In this study of long-term survivors of aggressive lymphoma, we found a 37% incidence of clinically significant anxiety symptoms and a fear of recurrence that became especially prevalent in the time leading up to surveillance scans, based on qualitative interviews. The only factors independently associated with anxiety symptoms in multivariate analysis were the doctor–patient relationship, where a better relationship correlated with less anxiety symptoms, and relapse, where a history of relapse was associated with greater anxiety symptoms.
Of the participants, 37% reported clinically significant anxiety symptoms, double that of the general population [14
]. Anxiety has not been previously studied extensively in lymphoma survivors. The largest study of 557 HL survivors found a 14.5% incidence of anxiety using the Hospital Anxiety and Depression Scale, higher than the general Norwegian population [15
]. Other studies have measured psychological distress using the Brief Symptom Inventory, with 21% of HL survivors reporting a high score [16
]. In our study, interviews tended to be around the time of a follow-up visit, and therefore, we recognize that it is possible that anxiety level is higher than if the interviews occurred at a different time. Alternatively, our survey may have found higher levels of anxiety than other studies due to a different population or screening instrument, or using a more conservative cut-off for clinically significant symptoms. Nonetheless, even transient significant anxiety levels are important and warrant consideration of potential interventions.
There were no demographic parameters that were correlated with anxiety in multivariate analysis. Survivors who had a history of relapsed lymphoma had higher anxiety levels than others, suggesting this is a population at risk. In this cross-sectional study, anxiety symptoms did not decrease with increasing years since diagnosis, indicating that these issues are not limited to the first few years after treatment. A longitudinal study to explore these issues is warranted.
Anxiety specifically regarding surveillance scans in cancer survivors has not previously been well characterized in the literature. A study of survivors of breast, colorectal, and prostate cancer found that 36%–44% express worries about testing, and cancer-related health worries (including worry about future diagnostic tests) were the strongest predictor of anxiety and depression [9
]. To our knowledge, there are no data on anxiety and diagnostic testing in lymphoma survivors. This study has value in elucidating the focus of anxiety symptoms in survivors of aggressive lymphoma, which are linked to fear of recurrence around the time of a routine surveillance scan based on our data. Many survivors reported that anxiety symptoms worsen before a follow-up appointment, peak leading up to obtaining the results of the scan, and lessen immediately afterwards. It is hypothesized that many lymphoma survivors have underlying anxiety symptoms, which are exacerbated by surveillance scans.

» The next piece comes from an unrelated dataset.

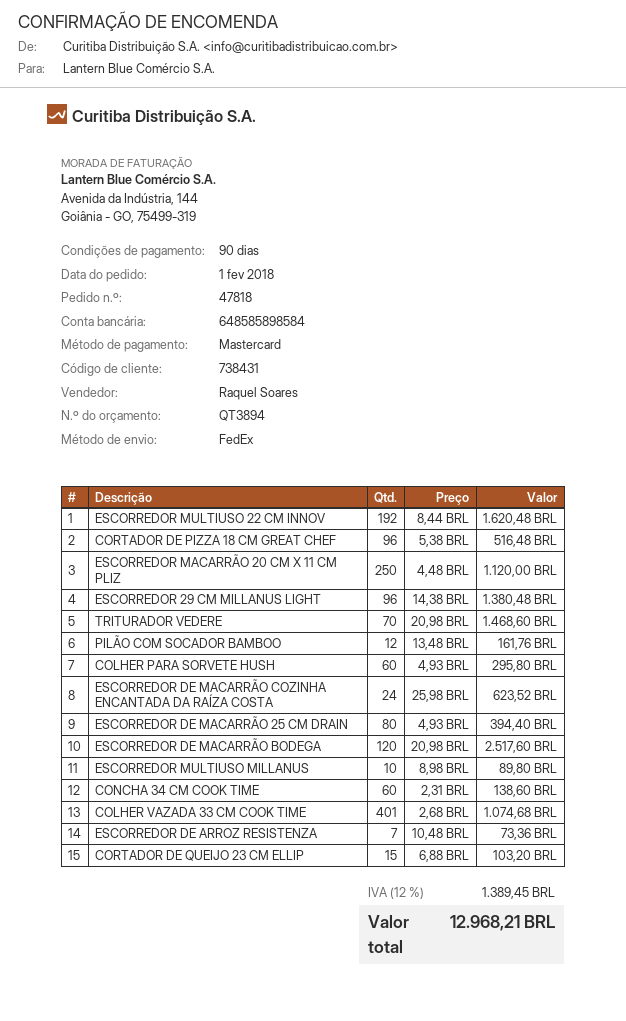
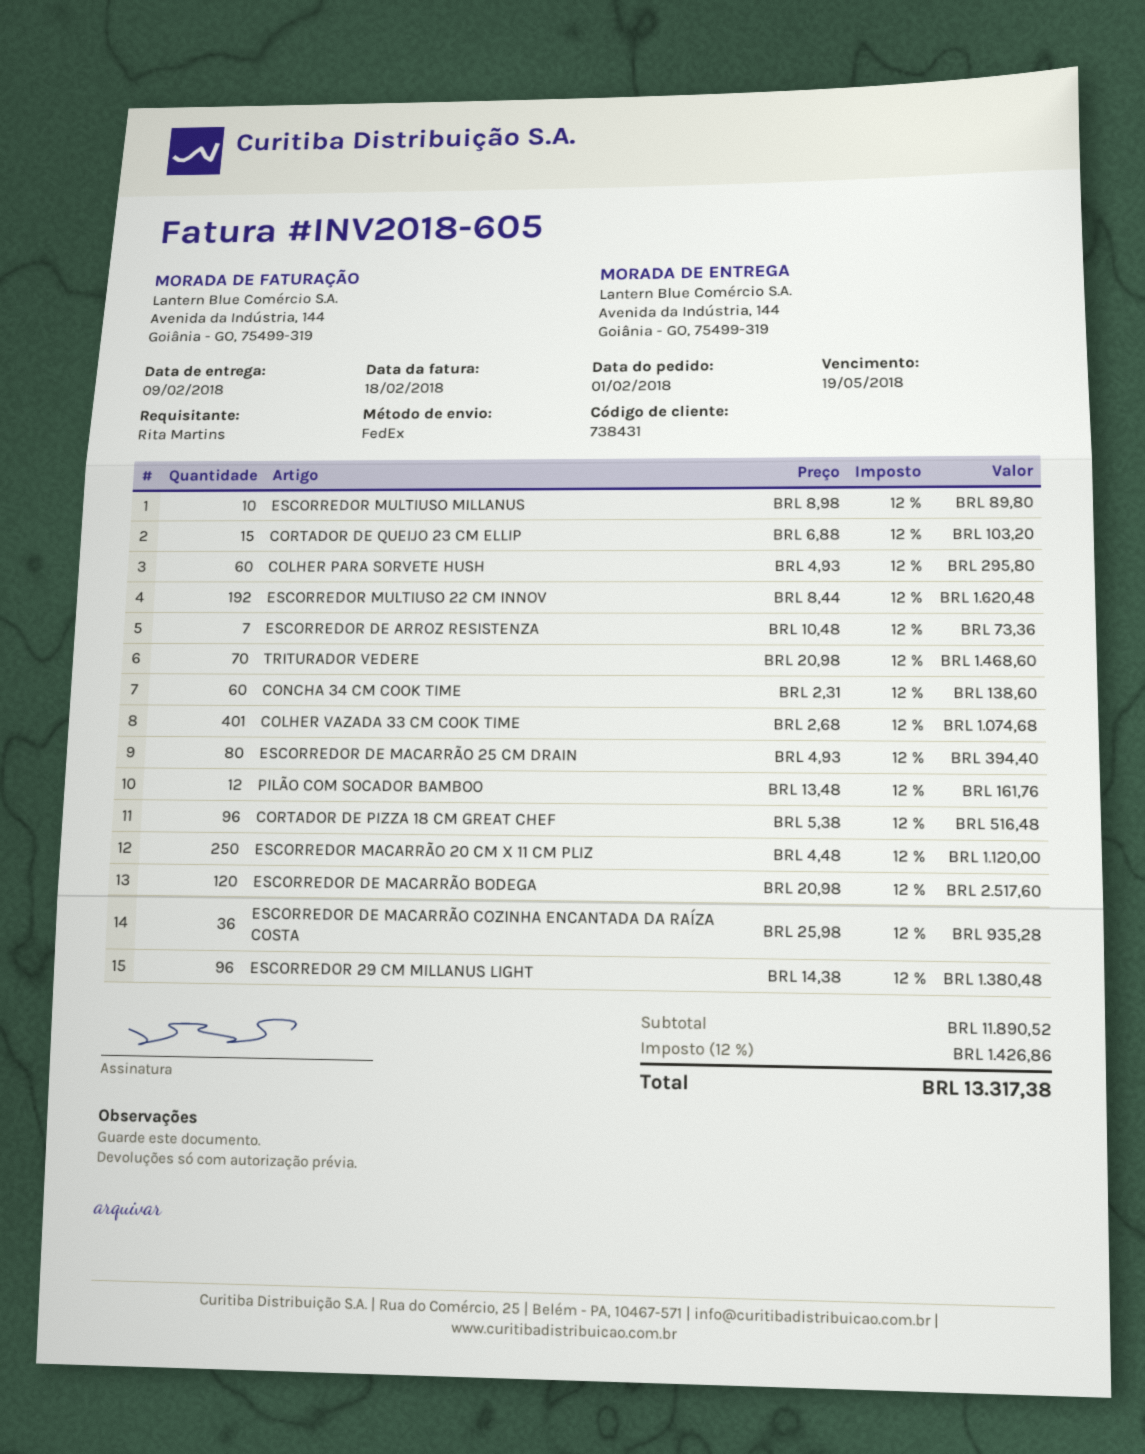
ESCORREDOR DE MACARRÃO COZINHA ENCANTADA DA RAÍZA COSTA: 24 x 25.98 = 623.52 -> 36 x 25.98 = 935.28
tax: 12% = 1389.45 -> 12% = 1426.86
total: 12968.21 -> 13317.38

Surveillance scans in lymphoma survivors are performed frequently, despite no randomized evidence that they lead to improved outcomes. Scans can lead to false-positive findings and increased testing, high cost to our health care system, and radiation exposure. In addition, we have demonstrated another important adverse effect—scans are a significant source of anxiety for patients. We believe this provides further evidence of the potential value of minimizing surveillance scans in the asymptomatic lymphoma survivor.
We show that good patient-centered communication lessens anxiety. Previous studies of physician–patient communication have shown the ability to improve patient health outcomes, including anxiety [17
], although most studies measure a single communication episode and we measured the patient’s perception of the overall relationship. Physicians should recognize that fear of relapse is the greatest worry in this group of lymphoma survivors despite the actual risk being very low, and this fear was irrespective of the number of years since treatment. While in general, patients had a very favorable perception of their physician, only 74% felt that their physician helps them cope with uncertainty. Our data support a strategy to help survivors manage fears and provide education and reassurance, particularly around the time of follow-up scans. In particular, reiteration of the true risk of relapse to patients may be helpful in relieving fears of patients who harbor an inaccurately high perception of risk. Utilizing a survivorship care plan as a tool to deliver this message and minimize anxiety may be one useful strategy.
Strengths of this study include both the qualitative and quantitative methods used, which provided insight into patients’ views on surveillance scans, an understudied area. Limitations include the cross-sectional design, so cause and effect conclusions cannot be drawn from the associations. It is a small study with the majority of patients from one academic medical center. Lastly, the measurement of the doctor–patient relationship is novel and therefore the validity and reliability are unknown.
In conclusion, we believe that our data provide compelling rationale for prospective studies of less frequent follow-up imaging in patients with aggressive lymphoma after therapy, and question whether surveillance scans in asymptomatic patients with no clinical evidence of recurrence offer any benefit. It is possible that the harm of routine surveillance scans for survivors of aggressive lymphoma may outweigh the value, given the lack of randomized data on the effectiveness of the current practice standards, false-positive findings, high cost, radiation exposure, and negative emotional impact on patients.